Autophagy and apoptosis play a central role in maintaining
homeostasis
in mammals. Therefore, discriminative visualization of the two cellular
processes is an important and challenging task. However, fluorescent
probes enabling ratiometric visualization of both autophagy and apoptosis
with different sets of fluorescence signals have not been developed
yet. In this work, we constructed a versatile single fluorescent probe
(NKLR) based on the aggregation/monomer principle for
the ratiometric and discriminative visualization of autophagy and
apoptosis. NKLR can simultaneously perform two-color
imaging of RNA (deep red channel) and lysosomes (yellow channel) in
aggregation and monomer states, respectively. During autophagy, NKLR migrated from cytoplasmic RNA and nuclear RNA to lysosomes,
showing enhanced yellow emission and sharply decreased deep red fluorescence.
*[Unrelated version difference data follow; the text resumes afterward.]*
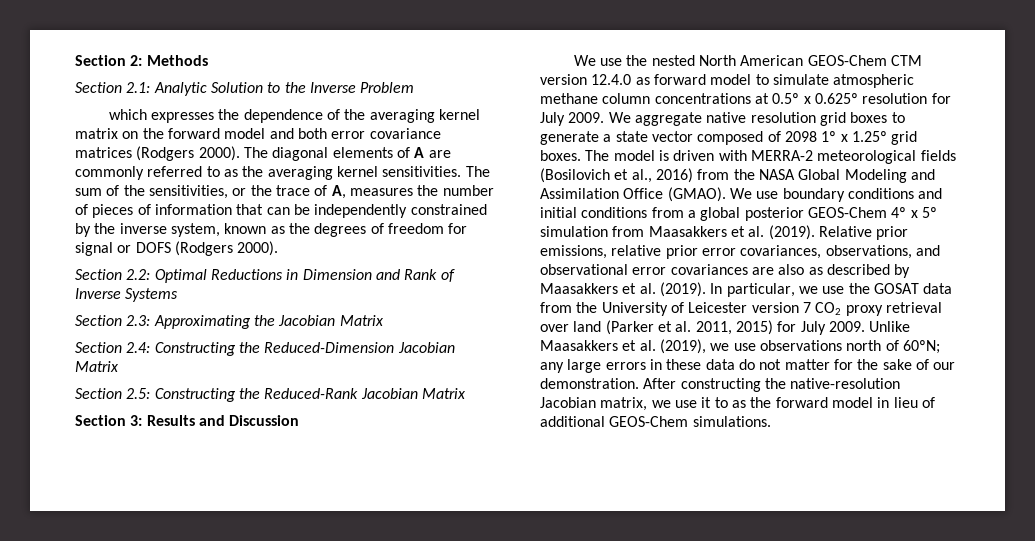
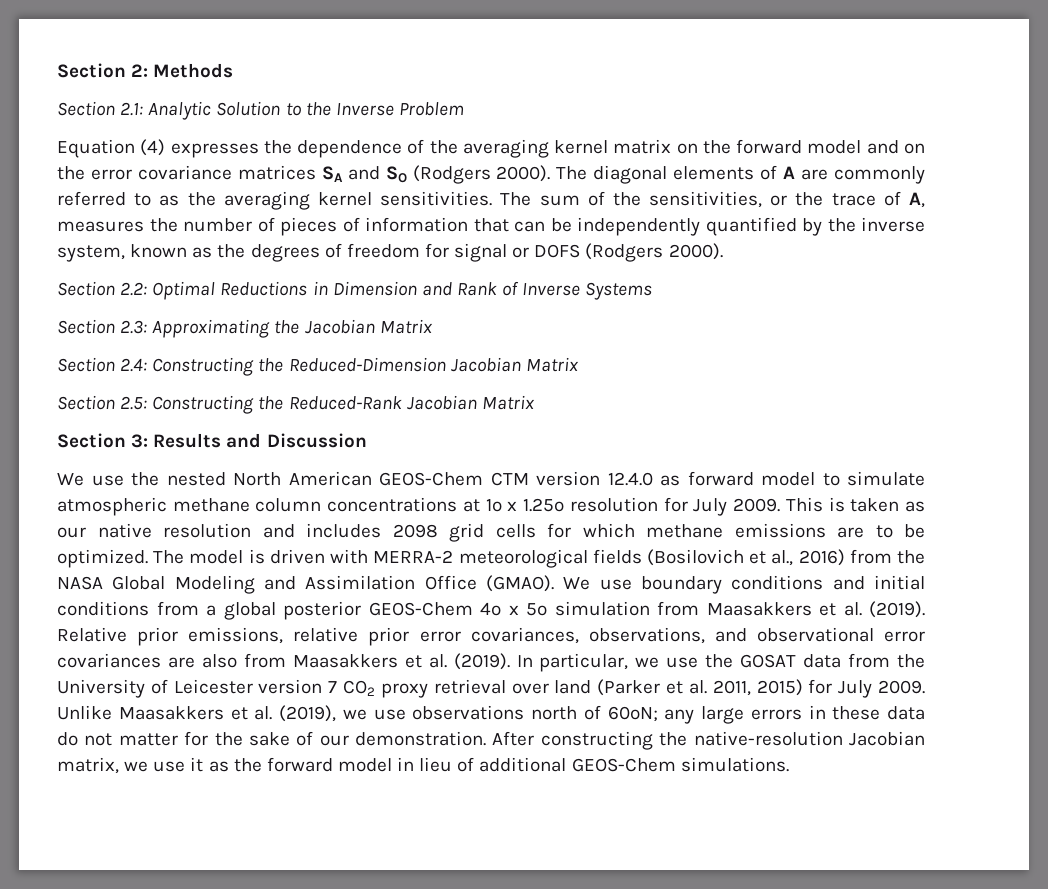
- which expresses the dependence of the averaging kernel matrix on the forward model and both error covariance matrices (Rodgers 2000).
+ Equation (4) expresses the dependence of the averaging kernel matrix on the forward model and on the error covariance matrices SA and SO (Rodgers 2000).
- The sum of the sensitivities, or the trace of A, measures the number of pieces of information that can be independently constrained by the inverse system, known as the degrees of freedom for signal or DOFS (Rodgers 2000).
+ The sum of the sensitivities, or the trace of A, measures the number of pieces of information that can be independently quantified by the inverse system, known as the degrees of freedom for signal or DOFS (Rodgers 2000).
- We use the nested North American GEOS-Chem CTM version 12.4.0 as forward model to simulate atmospheric methane column concentrations at 0.5º x 0.625º resolution for July 2009.
+ We use the nested North American GEOS-Chem CTM version 12.4.0 as forward model to simulate atmospheric methane column concentrations at 1º x 1.25º resolution for July 2009.
- We aggregate native resolution grid boxes to generate a state vector composed of 2098 1º x 1.25º grid boxes.
+ This is taken as our native resolution and includes 2098 grid cells for which methane emissions are to be optimized.
- Relative prior emissions, relative prior error covariances, observations, and observational error covariances are also as described by Maasakkers et al. (2019).
+ Relative prior emissions, relative prior error covariances, observations, and observational error covariances are also from Maasakkers et al. (2019).
- After constructing the native-resolution Jacobian matrix, we use it to as the forward model in lieu of additional GEOS-Chem simulations.
+ After constructing the native-resolution Jacobian matrix, we use it as the forward model in lieu of additional GEOS-Chem simulations.

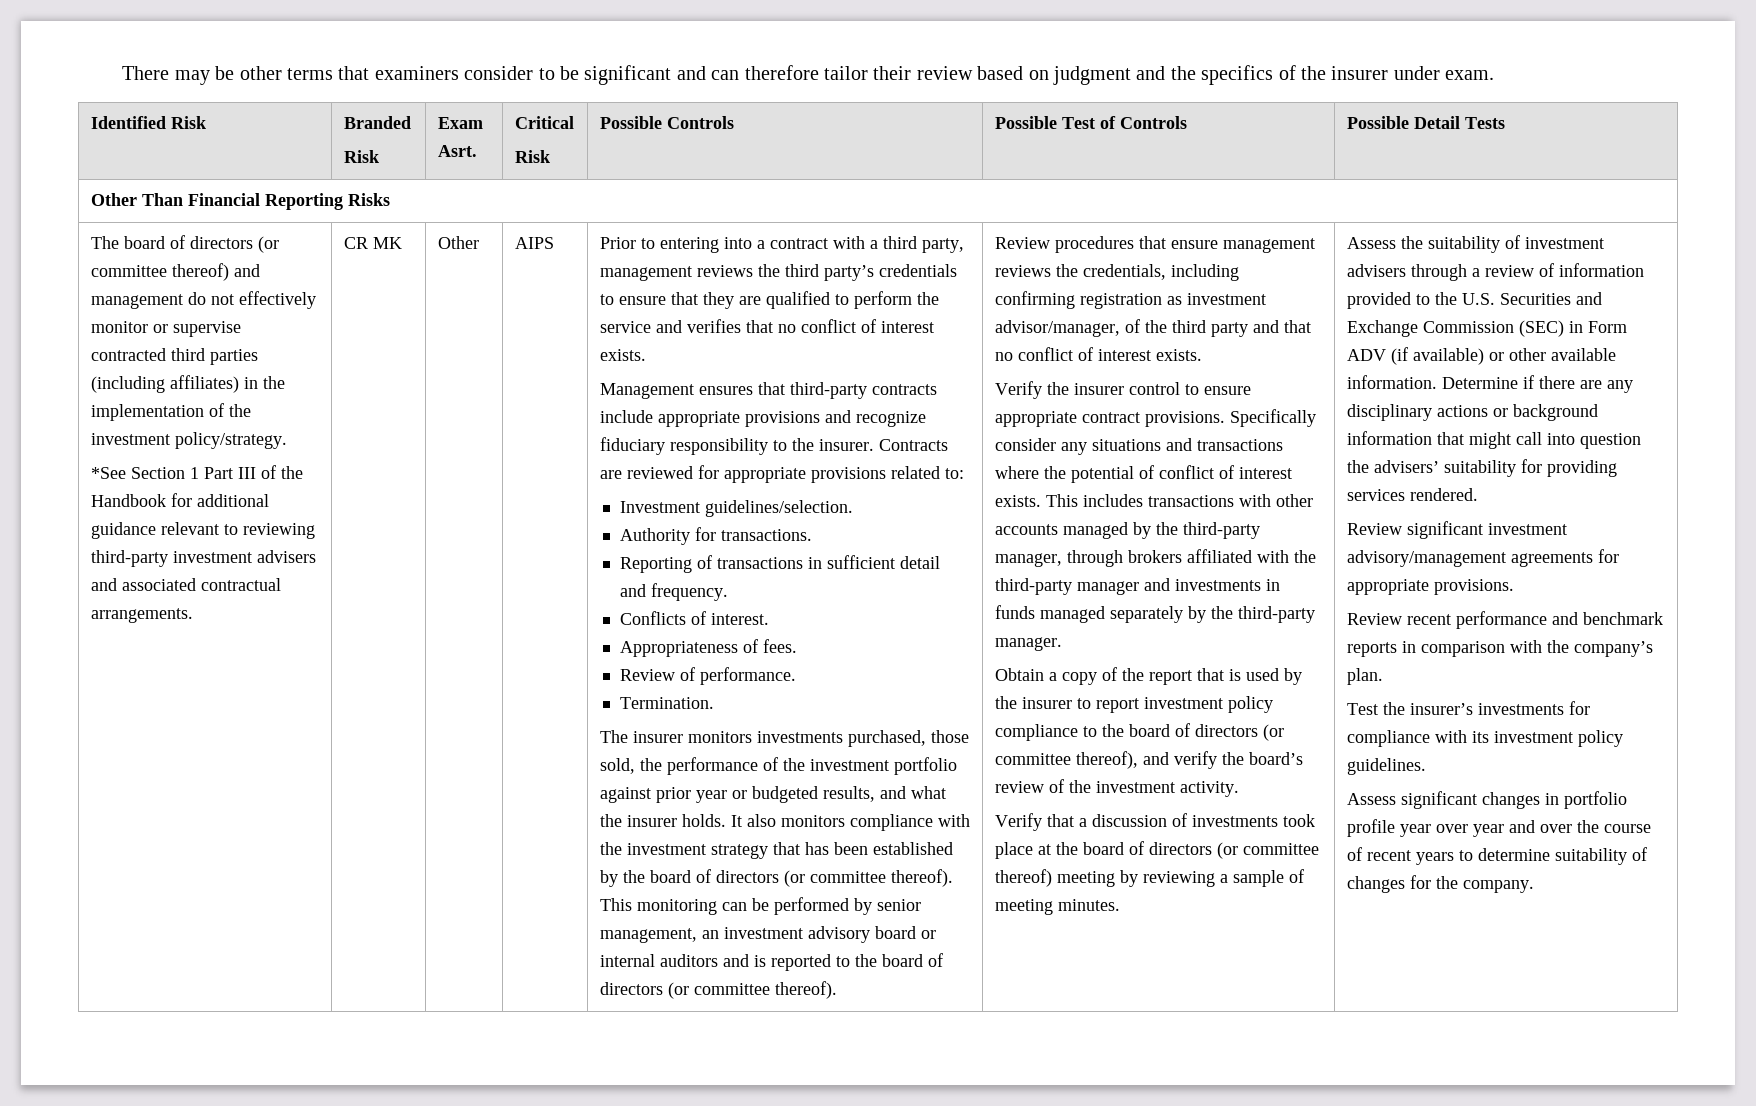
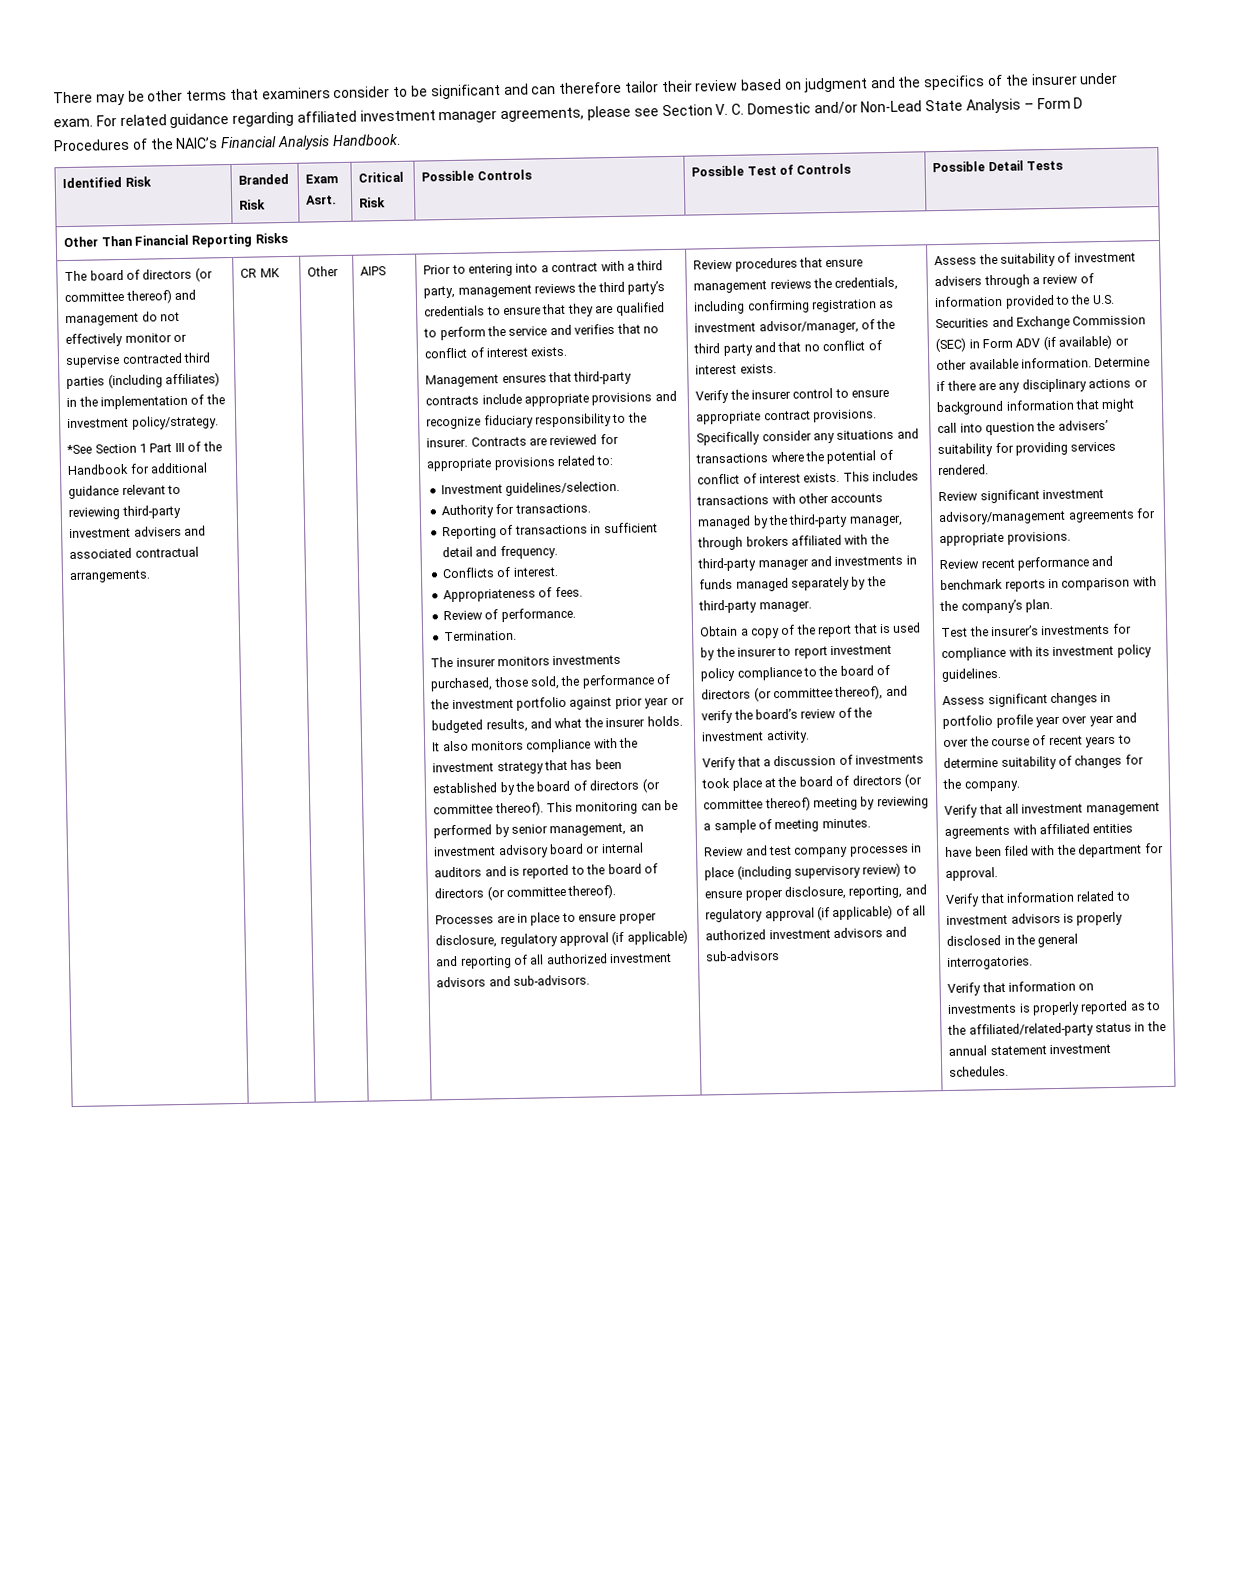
+ For related guidance regarding affiliated investment manager agreements, please see Section V. C. Domestic and/or Non-Lead State Analysis – Form D Procedures of the NAIC’s Financial Analysis Handbook.
+ Processes are in place to ensure proper disclosure, regulatory approval (if applicable) and reporting of all authorized investment advisors and sub-advisors.
+ Review and test company processes in place (including supervisory review) to ensure proper disclosure, reporting, and regulatory approval (if applicable) of all authorized investment advisors and sub-advisors
+ Verify that all investment management agreements with affiliated entities have been filed with the department for approval.
+ Verify that information related to investment advisors is properly disclosed in the general interrogatories.
+ Verify that information on investments is properly reported as to the affiliated/related-party status in the annual statement investment schedules.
Moreover, this migration process was reversible upon the recovery
of autophagy. Comparatively, during apoptosis, NKLR immigrated
from lysosomes to RNA, and the yellow emission decreased and even
disappeared, while the fluorescence of the deep red channel slightly
increased. Overall, autophagy and apoptosis could be discriminatively
visualized via the fluorescence intensity ratios
of the two channels. Meanwhile, the cells in three different states
(healthy, autophagic, apoptotic) could be distinguished by three point-to-point
fluorescence images via the localization and emission
color of NKLR. Therefore, the probe NKLR can serve as a desirable molecular tool to reveal the in-depth relation
between autophagy and apoptosis and facilitate the study on the two
cellular processes.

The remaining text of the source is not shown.